While specific embodiments of the invention have been described above, it will be appreciated by those skilled in the art that these are by way of example only, and that the scope of the invention is defined by the appended claims. Various changes and modifications to these embodiments may be made by those skilled in the art without departing from the spirit and scope of the invention, and these changes and modifications are within the scope of the invention.

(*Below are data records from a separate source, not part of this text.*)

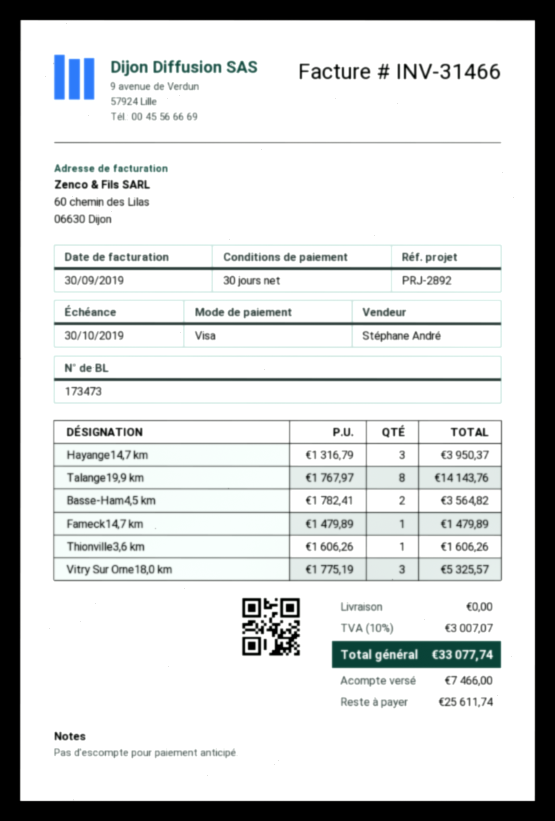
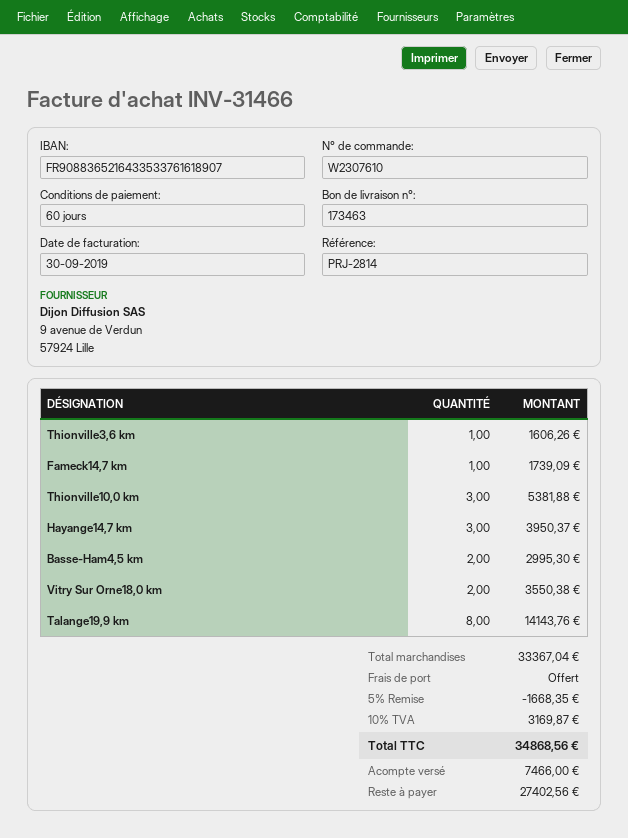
delivery note number: 173473 -> 173463
payment terms: 30 days -> 60 days
reference: PRJ-2892 -> PRJ-2814
Basse-Ham4,5 km: 2 for 3564.82 -> 2 for 2995.30
Fameck14,7 km: 1 for 1479.89 -> 1 for 1739.09
Vitry Sur Orne18,0 km: 3 for 5325.57 -> 2 for 3550.38
Thionville10,0 km: none -> 3 for 5381.88
discount: none -> 5% = 1668.35
tax: 10% = 3007.07 -> 10% = 3169.87
total: 33077.74 -> 34868.56
balance: 25611.74 -> 27402.56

Reference will now be made in detail to embodiments of the present invention, examples of which are illustrated in the accompanying drawings, wherein like or similar reference numerals refer to the same or similar elements or elements having the same or similar function throughout. The embodiments described below with reference to the drawings are illustrative and intended to be illustrative of the invention and are not to be construed as limiting the invention.